Lisa Laughy – Archives Assistant
The September 12th issue of Science, recently out on the shelf in Ohrstrom Library’s periodical room, features a cover article about the combination of new tech and old books. Five researchers have tested the effectiveness of the CAPTCHA web security measure to pick up the slack in OCR book digitization. If you regularly browse the web, you have encountered a CAPTCHA – asking you to decipher a difficult to read section of text and type the letters into a box. Now researchers are finding a way to re-purpose your small efforts into something rather useful. Science describes the project:
“Millions of books written before the computer era are being digitized for preservation. Because the ink has faded, optical character recognition software cannot decipher many words. Through a repurposing of an existing online security technology called CAPTCHA, these words are being manually transcribed by millions of Web users.”
Here is the abstract from the published paper:
“CAPTCHAs (Completely Automated Public Turing test to tell Computers and Humans Apart) are widespread security measures on the World Wide Web that prevent automated programs from abusing online services. They do so by asking humans to perform a task that computers cannot yet perform, such as deciphering distorted characters. Our research explored whether such human effort can be channeled into a useful purpose: helping to digitize old printed material by asking users to decipher scanned words from books that computerized optical character recognition failed to recognize. We showed that this method can transcribe text with a word accuracy exceeding 99%, matching the guarantee of professional human transcribers. Our apparatus is deployed in more than 40,000 Web sites and has transcribed over 440 million words.”

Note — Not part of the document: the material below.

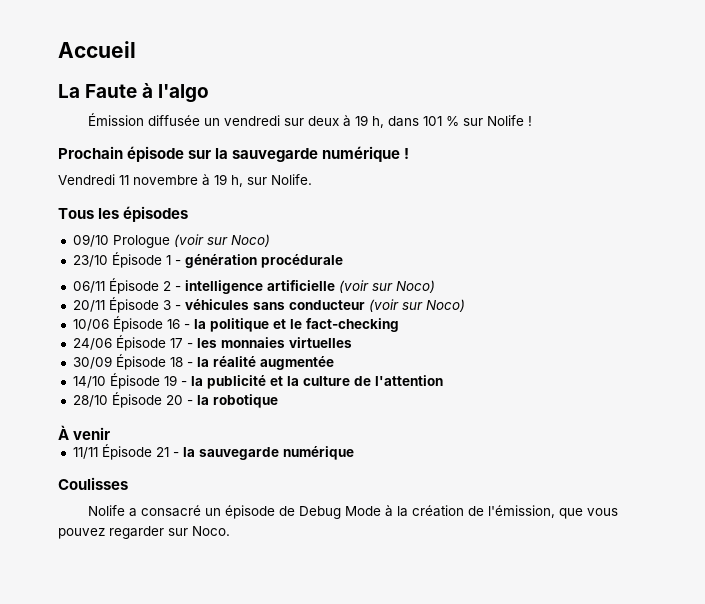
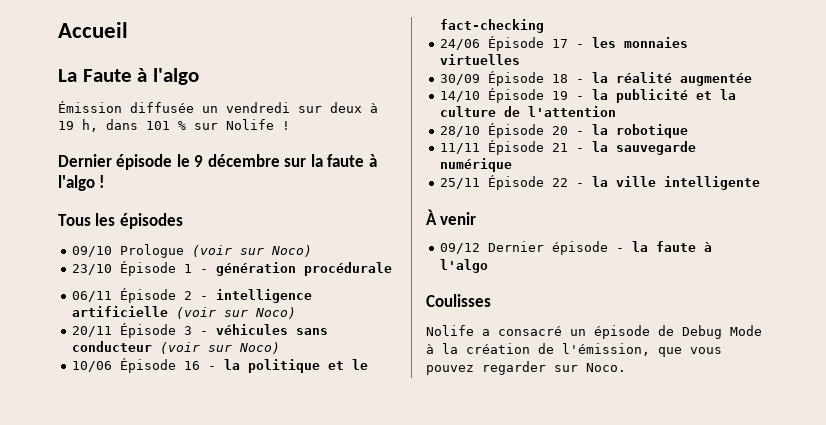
[58,146,410,162] [58,174,312,187] Prochain épisode sur la sauvegarde numérique ! // Vendredi 11 novembre à 19 h, sur Nolife. -> [58,154,377,170] [58,175,106,191] Dernier épisode le 9 décembre sur la faute à l'algo !
[58,425,111,440] // À venir -> (689, 131) none
(354, 453) none -> [440,175,761,190] [426,209,477,225] [440,241,713,255] [440,259,489,273] // 25/11 Épisode 22 - la ville intelligente // À venir // 09/12 Dernier épisode - la faute à l'algo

The article estimates that over 100 million CAPTCHAs are typed a day, amounting to hundreds of thousands of human hours. Taping into that resource to accomplish such a useful task as the digital preservation of old books is a fascinating prospect. Come into Ohrstrom Library’s periodical room and read the full text of the article in the September 12th issue of Science, starting on page 1465.
Terry Wardrop
This is driving me crazy – I have read about this somewhere else and I can’t remember where (NB: it was NOT in Science Magazine…)
Lisa Laughy
Hi Terry –
I read about the lead researcher from this project, Luis von Ahn, in a Wired magazine article in June of last year ( http://www.wired.com/techbiz/it/magazine/15-07/ff_humancomp ) He is the one who developed the CAPTCHA – and he is doing the same sort of thing as this book digitization project with images, sounds and language. Plus he is a MacArthur Genius – so there are probably a lot of articles out there about him. Thanks!